### Task objective
The records below are to be repeated exactly, and their pictures left out.

======== Study material

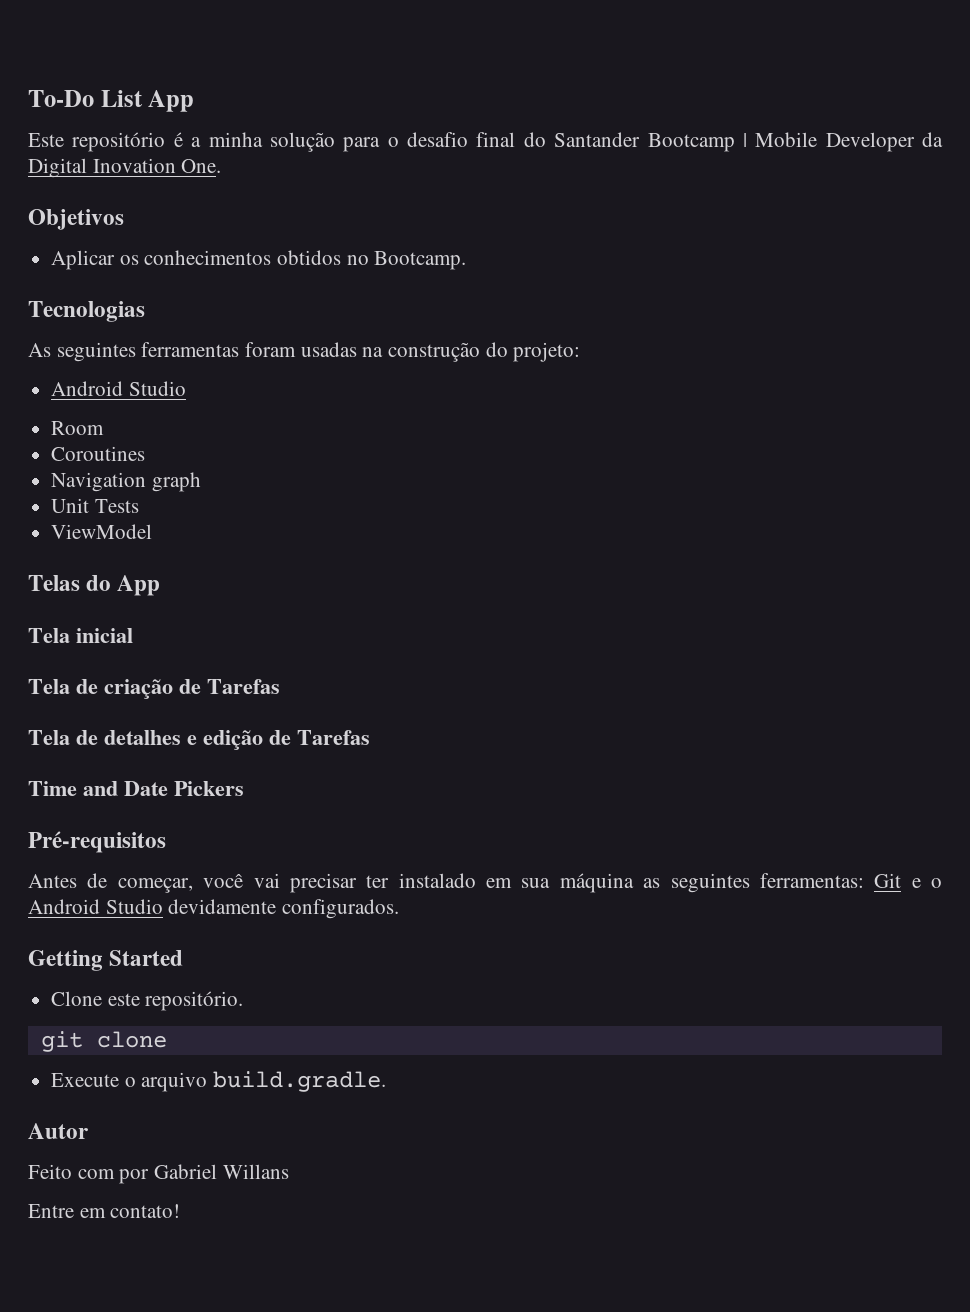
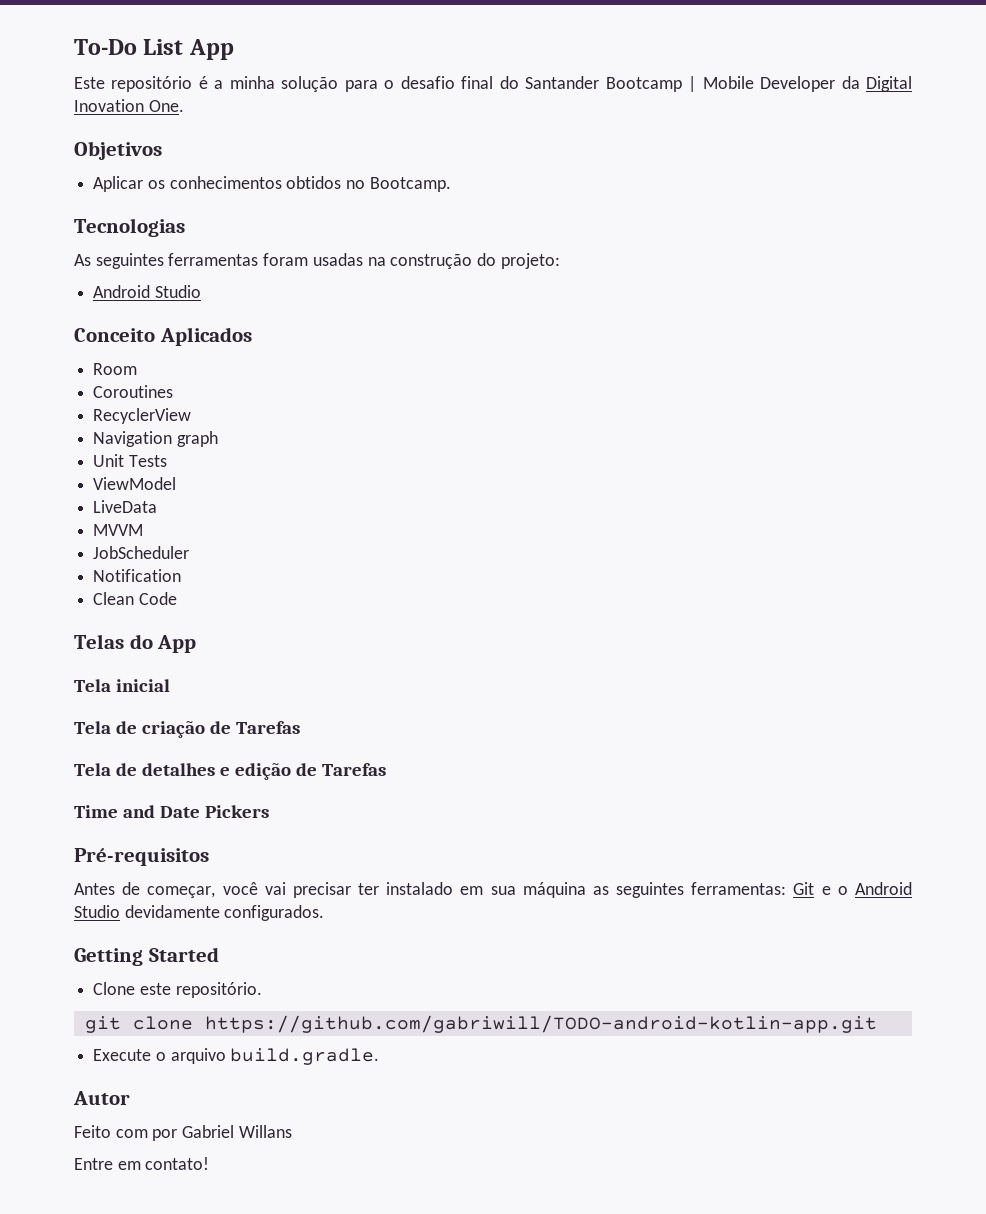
(186, 388) none -> [74,327,252,346] // Conceito Aplicados
(146, 453) none -> [93,408,192,424] // RecyclerView
(153, 531) none -> [93,500,158,513] [93,524,144,536] [93,546,190,559] [93,569,182,582] [93,592,177,605] // LiveData // MVVM // JobScheduler // Notification // Clean Code
(167, 1039) none -> [204,1015,877,1033] https://github.com/gabriwill/TODO-android-kotlin-app.git

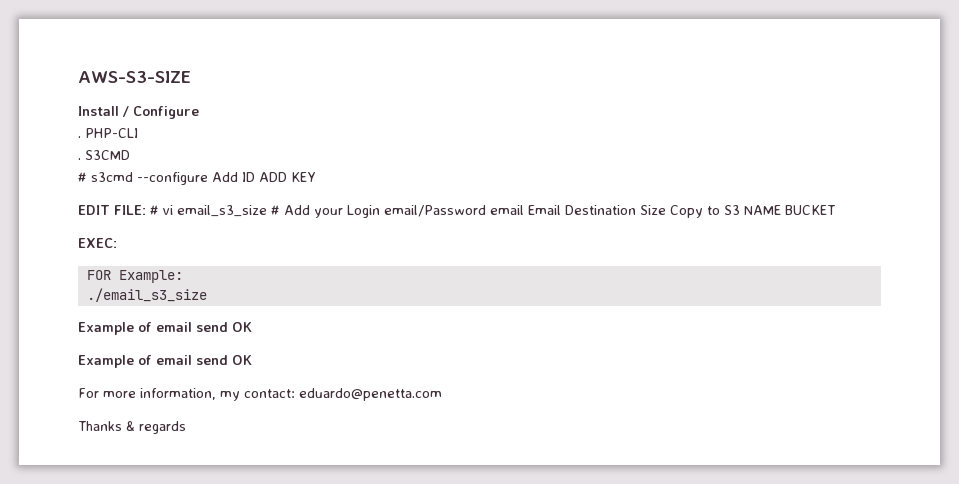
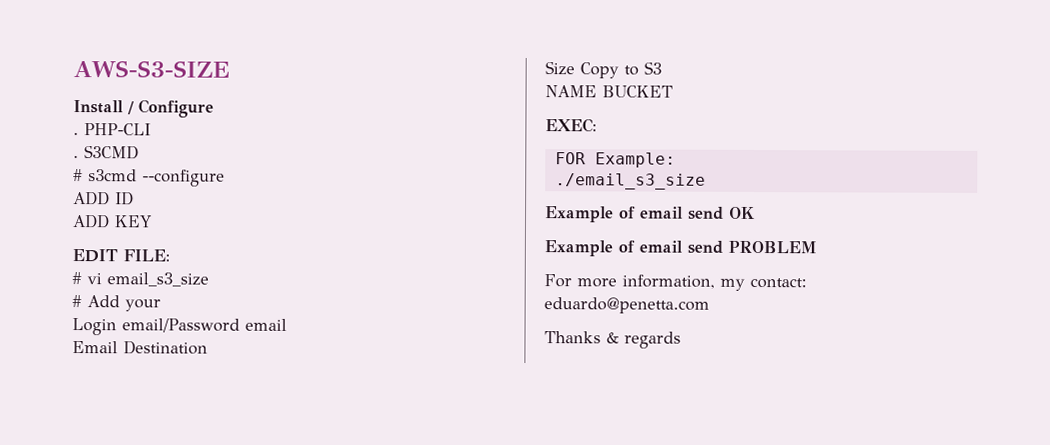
[212,172,238,182] Add -> [73,191,110,206] // ADD
(255, 177) none -> (134, 198) //
(146, 210) none -> (170, 255) //
(267, 211) none -> (209, 279) //
(343, 213) none -> (161, 305) //
(524, 210) none -> (287, 324) //
(636, 210) none -> (208, 347) //
(740, 210) none -> (662, 68) //
[232,355,252,365] OK -> [728,240,817,254] PROBLEM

================

### Answer box
(186, 388) none -> [74,327,252,346] // Conceito Aplicados
(146, 453) none -> [93,408,192,424] // RecyclerView
(153, 531) none -> [93,500,158,513] [93,524,144,536] [93,546,190,559] [93,569,182,582] [93,592,177,605] // LiveData // MVVM // JobScheduler // Notification // Clean Code
(167, 1039) none -> [204,1015,877,1033] https://github.com/gabriwill/TODO-android-kotlin-app.git

[212,172,238,182] Add -> [73,191,110,206] // ADD
(255, 177) none -> (134, 198) //
(146, 210) none -> (170, 255) //
(267, 211) none -> (209, 279) //
(343, 213) none -> (161, 305) //
(524, 210) none -> (287, 324) //
(636, 210) none -> (208, 347) //
(740, 210) none -> (662, 68) //
[232,355,252,365] OK -> [728,240,817,254] PROBLEM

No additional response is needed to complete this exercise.